(Dataset content)
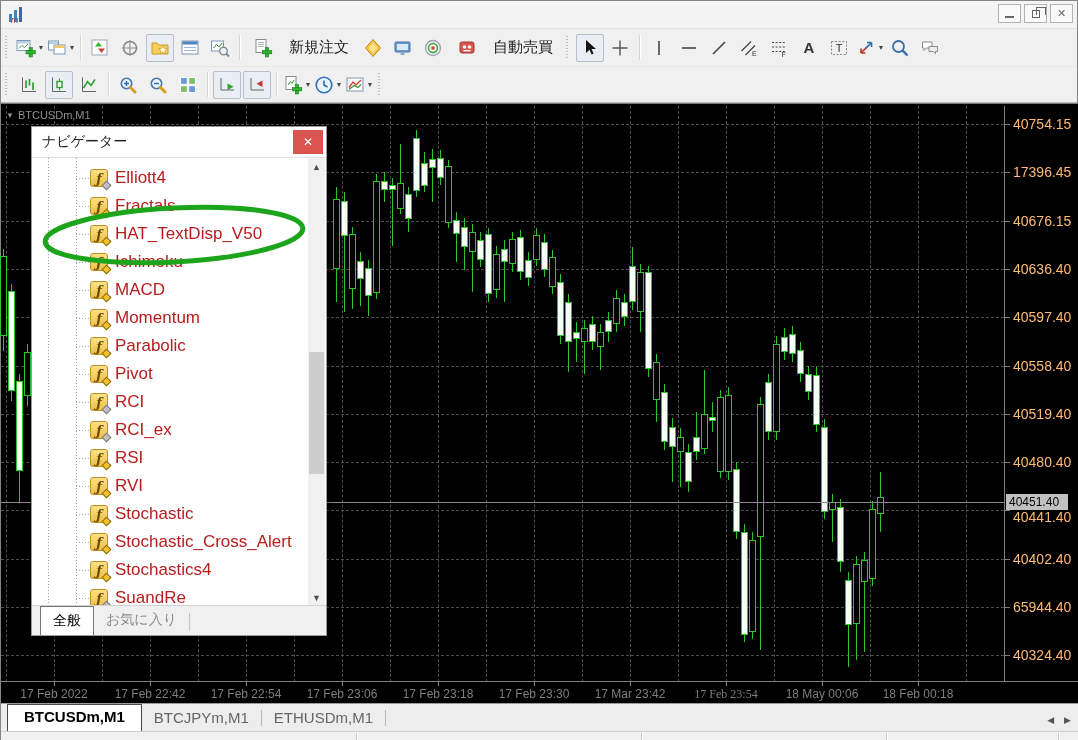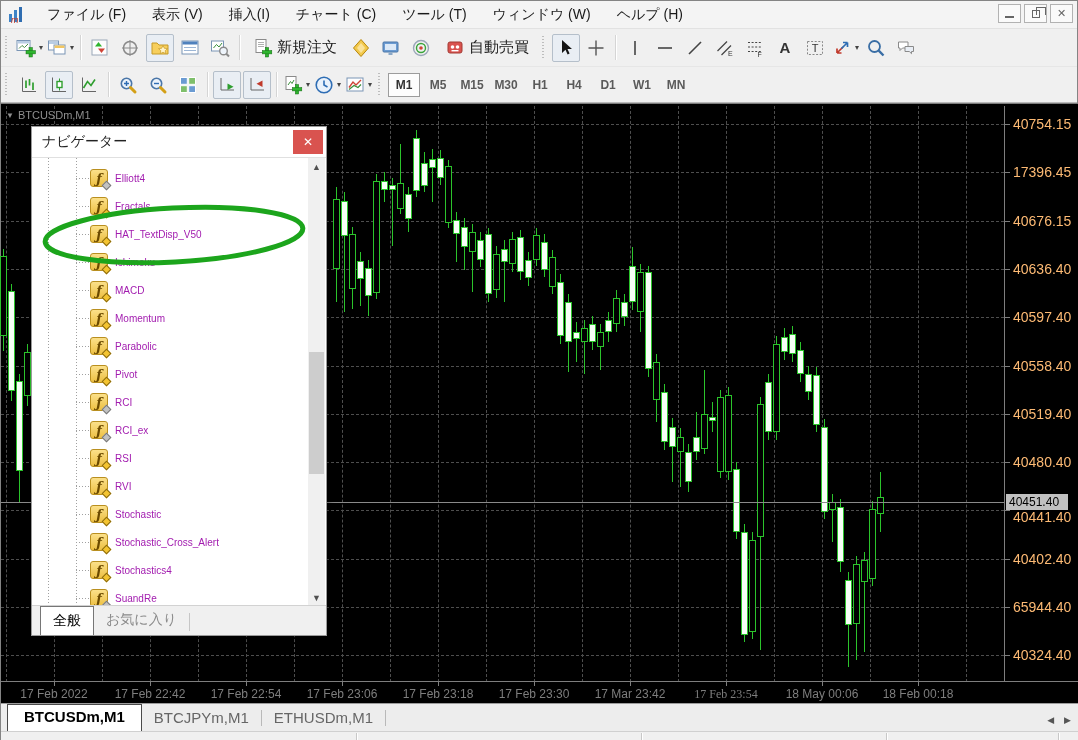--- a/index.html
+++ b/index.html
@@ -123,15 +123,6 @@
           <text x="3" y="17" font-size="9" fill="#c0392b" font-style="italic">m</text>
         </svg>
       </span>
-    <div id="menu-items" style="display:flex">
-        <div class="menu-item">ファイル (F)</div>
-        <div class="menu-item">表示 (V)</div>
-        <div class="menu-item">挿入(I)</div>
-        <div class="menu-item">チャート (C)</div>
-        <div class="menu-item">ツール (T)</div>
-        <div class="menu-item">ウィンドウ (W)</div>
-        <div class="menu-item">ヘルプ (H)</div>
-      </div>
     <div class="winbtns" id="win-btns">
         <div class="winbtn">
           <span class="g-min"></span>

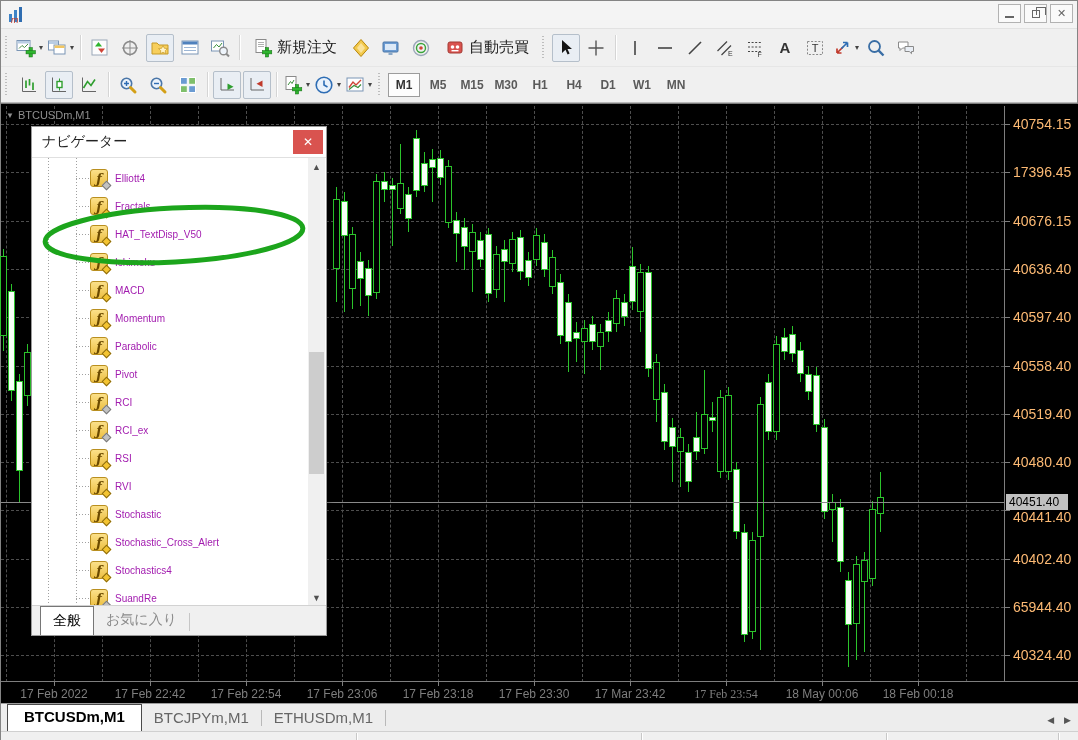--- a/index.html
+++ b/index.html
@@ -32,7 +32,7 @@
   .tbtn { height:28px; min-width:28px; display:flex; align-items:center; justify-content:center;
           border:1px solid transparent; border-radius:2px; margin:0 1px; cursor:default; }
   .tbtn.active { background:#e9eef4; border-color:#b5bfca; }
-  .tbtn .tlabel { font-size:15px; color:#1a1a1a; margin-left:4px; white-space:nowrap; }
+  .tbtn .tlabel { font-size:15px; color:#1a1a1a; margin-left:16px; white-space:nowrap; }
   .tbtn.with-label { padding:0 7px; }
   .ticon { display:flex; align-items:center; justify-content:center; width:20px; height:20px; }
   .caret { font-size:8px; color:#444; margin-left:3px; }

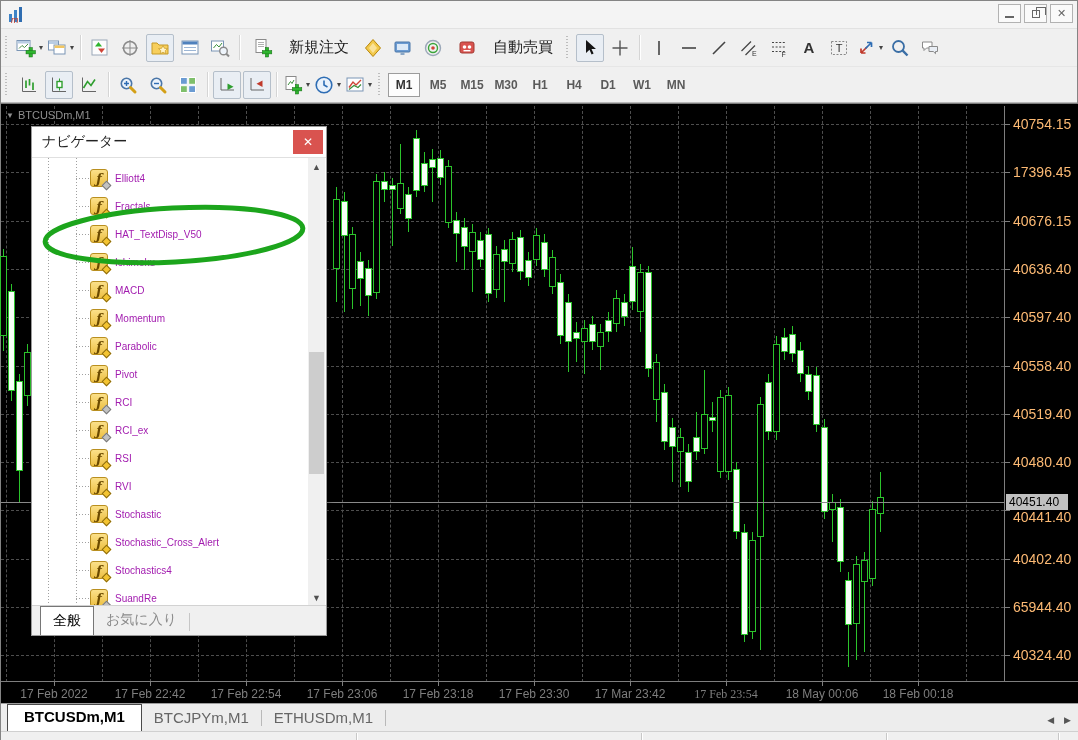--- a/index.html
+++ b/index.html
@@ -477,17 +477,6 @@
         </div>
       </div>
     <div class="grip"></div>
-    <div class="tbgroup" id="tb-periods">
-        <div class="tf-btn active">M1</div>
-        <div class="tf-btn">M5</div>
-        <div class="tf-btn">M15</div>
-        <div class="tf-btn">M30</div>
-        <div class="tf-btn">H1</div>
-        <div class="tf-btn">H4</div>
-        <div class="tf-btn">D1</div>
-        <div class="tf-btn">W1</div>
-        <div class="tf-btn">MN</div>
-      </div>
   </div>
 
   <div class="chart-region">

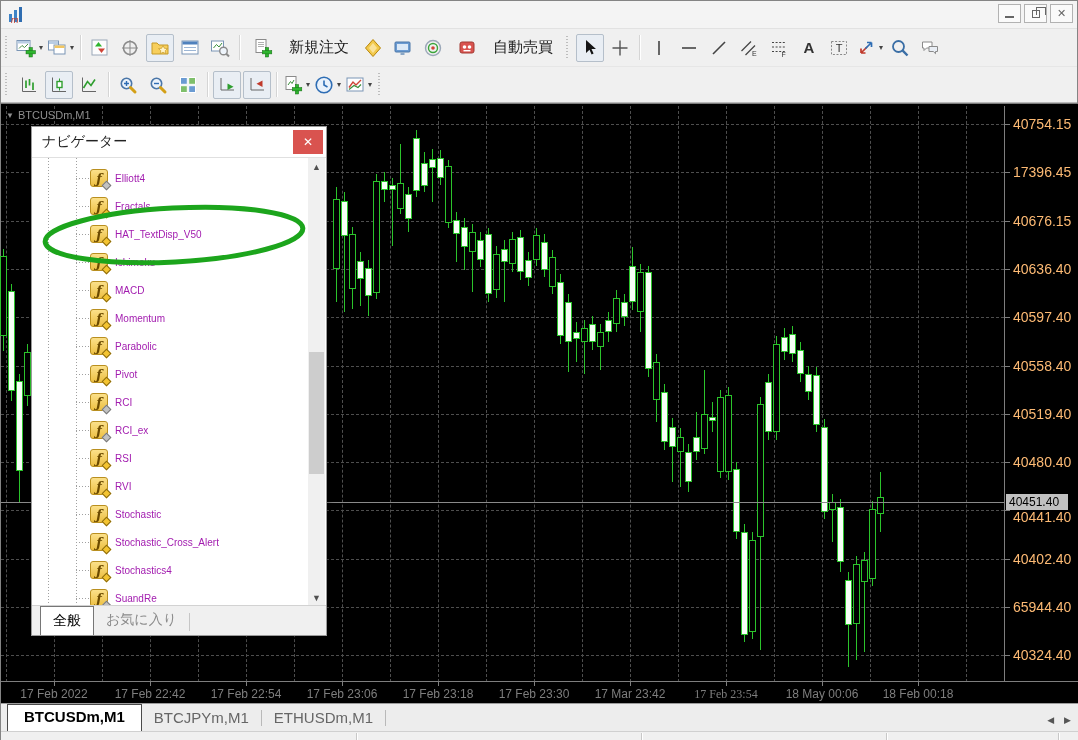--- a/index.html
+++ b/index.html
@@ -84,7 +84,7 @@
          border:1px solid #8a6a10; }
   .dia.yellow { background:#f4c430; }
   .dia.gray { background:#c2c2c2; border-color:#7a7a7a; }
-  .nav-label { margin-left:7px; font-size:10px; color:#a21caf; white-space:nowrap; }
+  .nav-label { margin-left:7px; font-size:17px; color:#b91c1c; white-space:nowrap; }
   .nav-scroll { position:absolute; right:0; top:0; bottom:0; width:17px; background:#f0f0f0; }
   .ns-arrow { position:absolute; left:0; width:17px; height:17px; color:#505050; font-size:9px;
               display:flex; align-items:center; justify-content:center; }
(End Dataset content)
What is expected: Your task is to copy every line in the entries that holds the string "border".

Final answer:
           border:1px solid transparent; border-radius:2px; margin:0 1px; cursor:default; }
   .tbtn.active { background:#e9eef4; border-color:#b5bfca; }
          border:1px solid #8a6a10; }
   .dia.gray { background:#c2c2c2; border-color:#7a7a7a; }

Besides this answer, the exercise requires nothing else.